───── EXCERPTED RECORDS
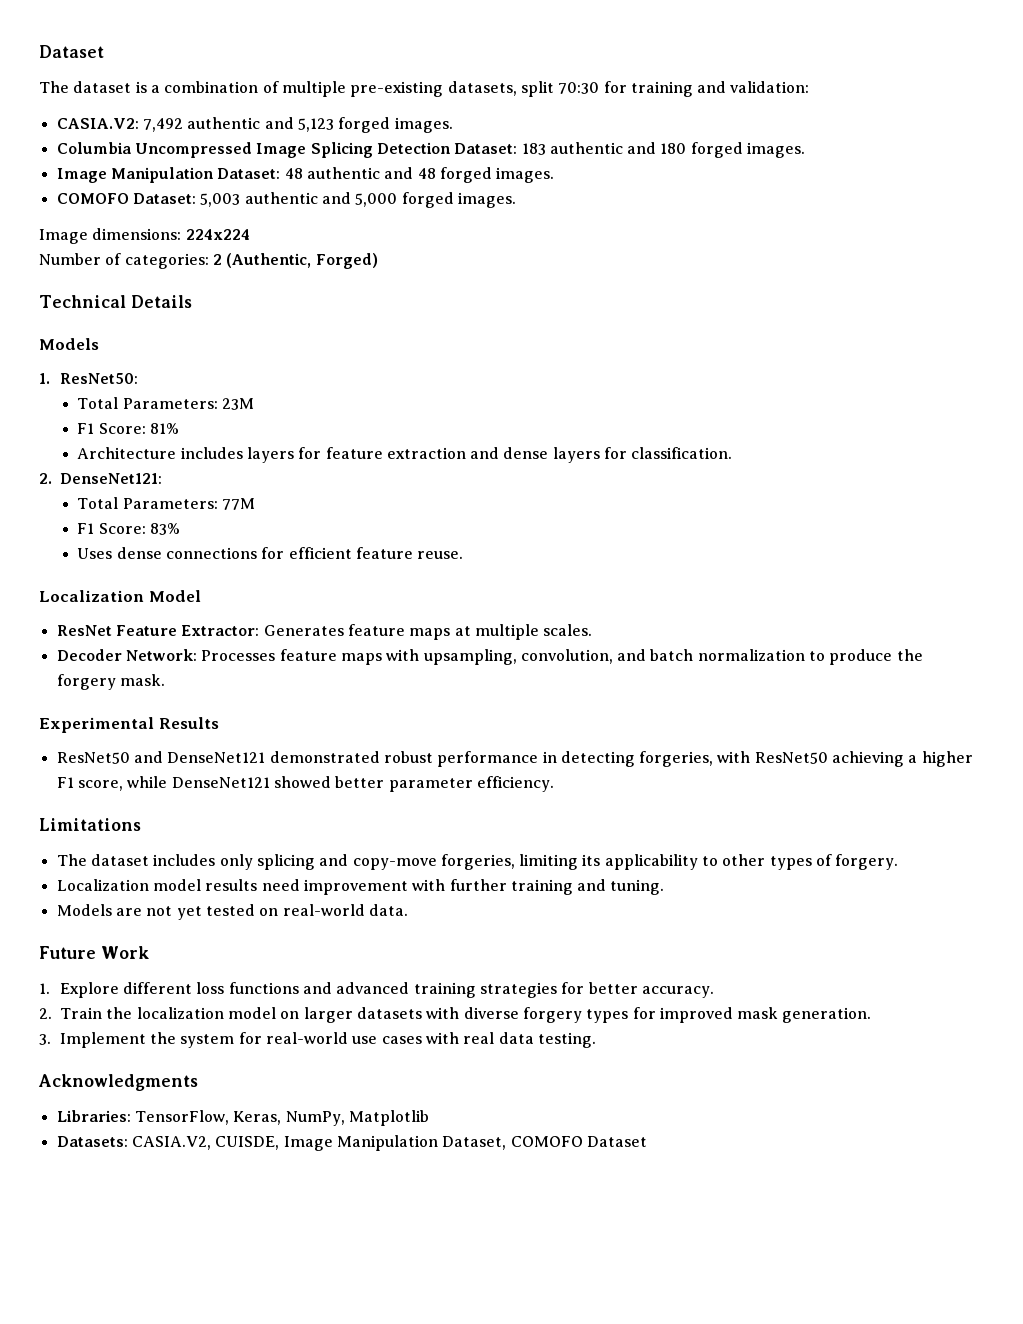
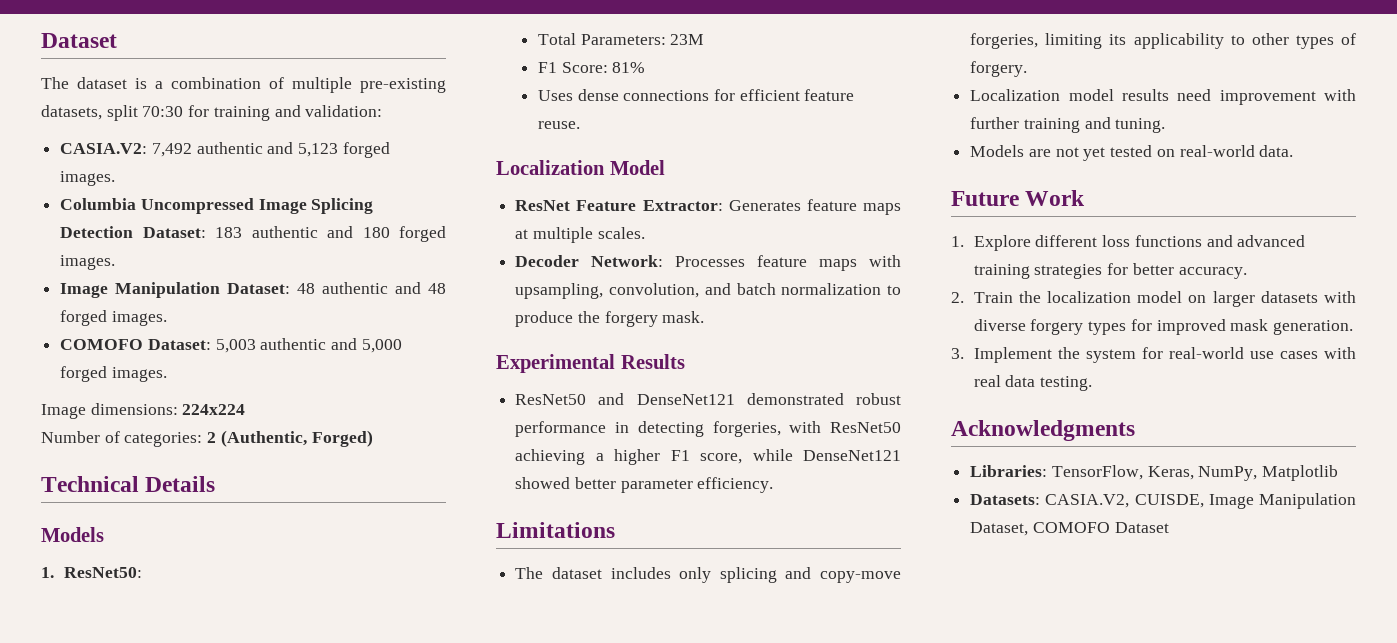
- Architecture includes layers for feature extraction and dense layers for classification.
- 2. DenseNet121:
- Total Parameters: 77M
- F1 Score: 83%

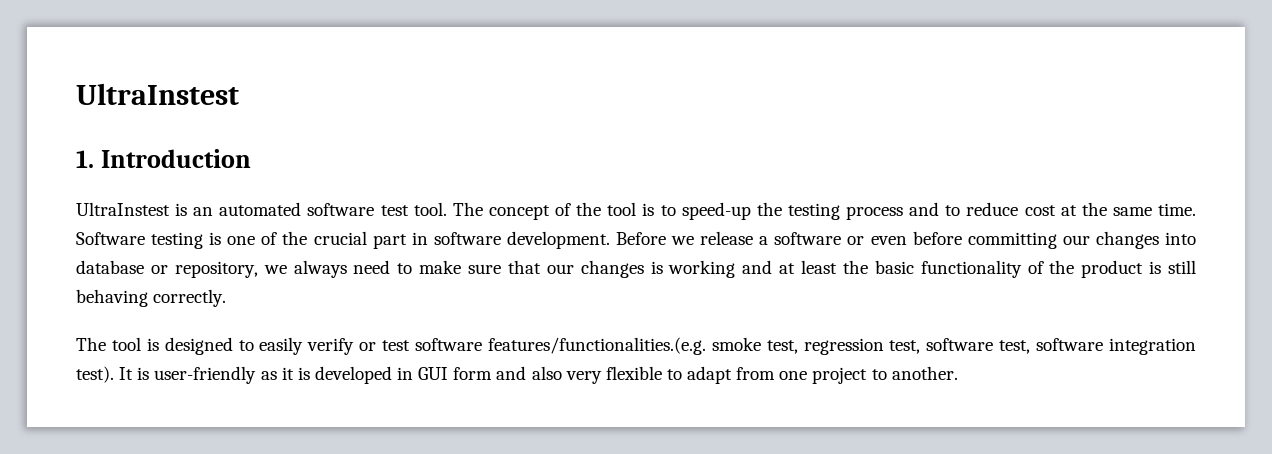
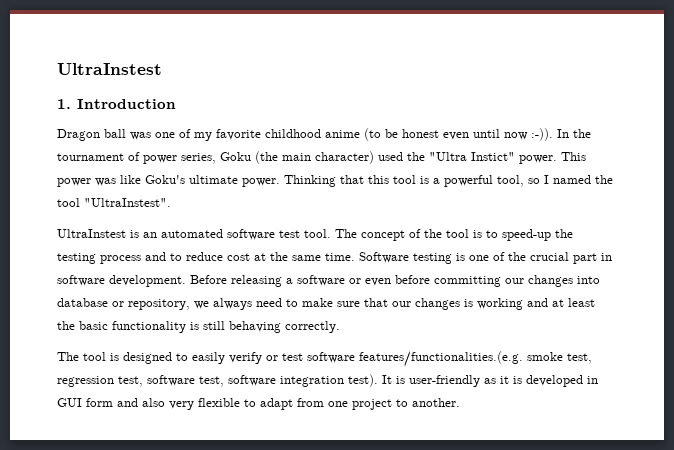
+ Dragon ball was one of my favorite childhood anime (to be honest even until now :-)). In the tournament of power series, Goku (the main character) used the "Ultra Instict" power. This power was like Goku's ultimate power. Thinking that this tool is a powerful tool, so I named the tool "UltraInstest".
- Before we release a software or even before committing our changes into database or repository, we always need to make sure that our changes is working and at least the basic functionality of the product is still behaving correctly.
+ Before releasing a software or even before committing our changes into database or repository, we always need to make sure that our changes is working and at least the basic functionality is still behaving correctly.

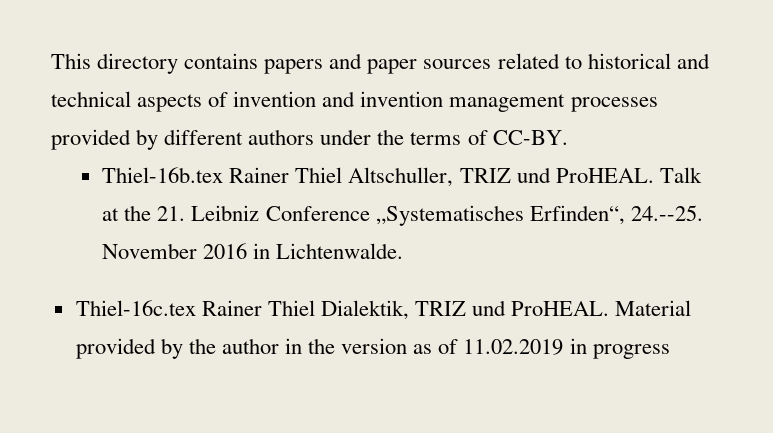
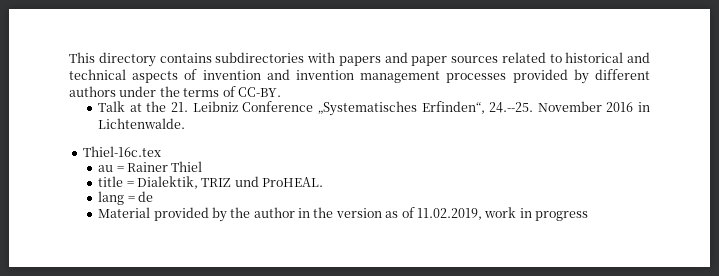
- This directory contains papers and paper sources related to historical and technical aspects of invention and invention management processes provided by different authors under the terms of CC-BY.
+ This directory contains subdirectories with papers and paper sources related to historical and technical aspects of invention and invention management processes provided by different authors under the terms of CC-BY.
- Thiel-16b.tex Rainer Thiel Altschuller, TRIZ und ProHEAL.
- Thiel-16c.tex Rainer Thiel Dialektik, TRIZ und ProHEAL. Material provided by the author in the version as of 11.02.2019 in progress
+ Thiel-16c.tex
+ au = Rainer Thiel
+ title = Dialektik, TRIZ und ProHEAL.
+ lang = de
+ Material provided by the author in the version as of 11.02.2019, work in progress

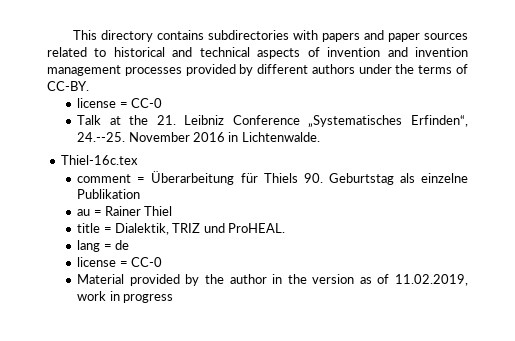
  This directory contains subdirectories with papers and paper sources related to historical and technical aspects of invention and invention management processes provided by different authors under the terms of CC-BY.
+ license = CC-0
+ comment = Überarbeitung für Thiels 90. Geburtstag als einzelne Publikation
  lang = de
+ license = CC-0

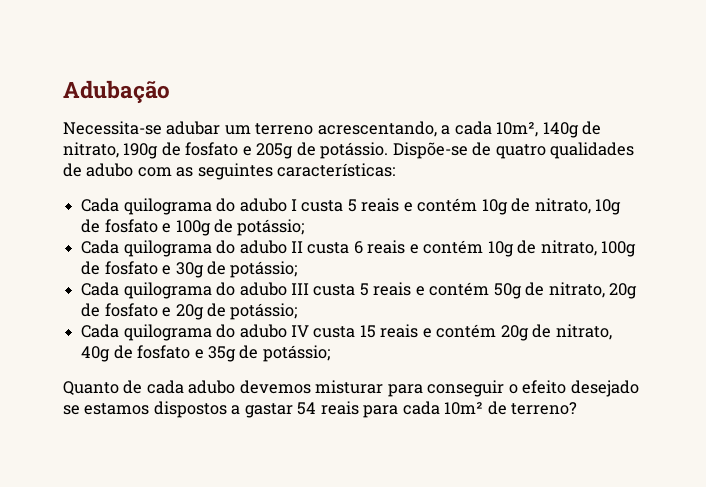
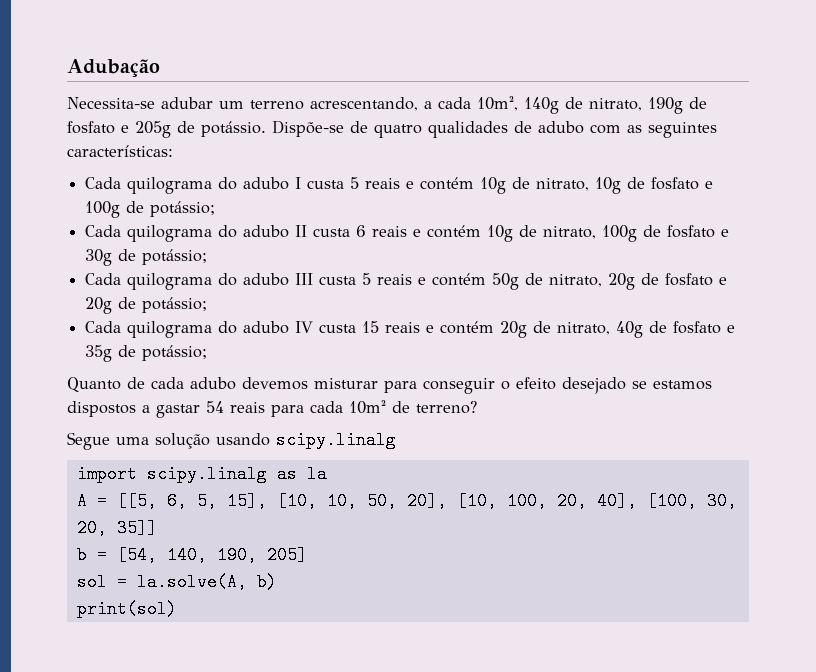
+ Segue uma solução usando scipy.linalg
+ import scipy.linalg as la
+ A = [[5, 6, 5, 15], [10, 10, 50, 20], [10, 100, 20, 40], [100, 30, 20, 35]]
+ b = [54, 140, 190, 205]
+ sol = la.solve(A, b)
+ print(sol)

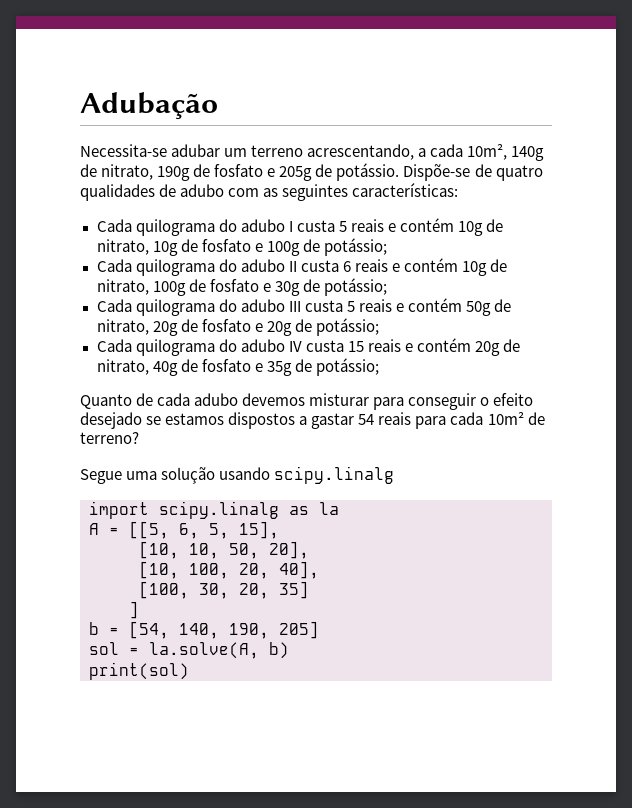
- A = [[5, 6, 5, 15], [10, 10, 50, 20], [10, 100, 20, 40], [100, 30, 20, 35]]
+ A = [[5, 6, 5, 15],
+ [10, 10, 50, 20],
+ [10, 100, 20, 40],
+ [100, 30, 20, 35]
+ ]

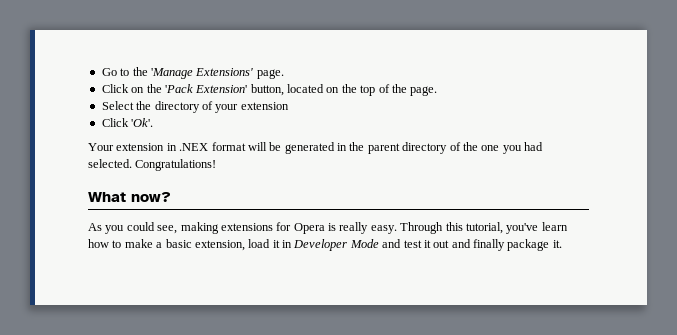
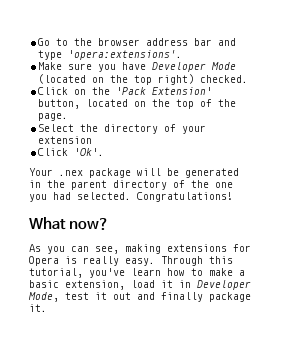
- Go to the 'Manage Extensions' page.
+ Go to the browser address bar and type 'opera:extensions'.
+ Make sure you have Developer Mode (located on the top right) checked.
- Your extension in .NEX format will be generated in the parent directory of the one you had selected.
+ Your .nex package will be generated in the parent directory of the one you had selected.
- As you could see, making extensions for Opera is really easy.
+ As you can see, making extensions for Opera is really easy.
- Through this tutorial, you've learn how to make a basic extension, load it in Developer Mode and test it out and finally package it.
+ Through this tutorial, you've learn how to make a basic extension, load it in Developer Mode, test it out and finally package it.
──────────
AIM OF THE TASK ▸ If the word "under" is on a line above, return that line.

OUTPUT FOR THIS EXERCISE ▸
- This directory contains papers and paper sources related to historical and technical aspects of invention and invention management processes provided by different authors under the terms of CC-BY.
+ This directory contains subdirectories with papers and paper sources related to historical and technical aspects of invention and invention management processes provided by different authors under the terms of CC-BY.
  This directory contains subdirectories with papers and paper sources related to historical and technical aspects of invention and invention management processes provided by different authors under the terms of CC-BY.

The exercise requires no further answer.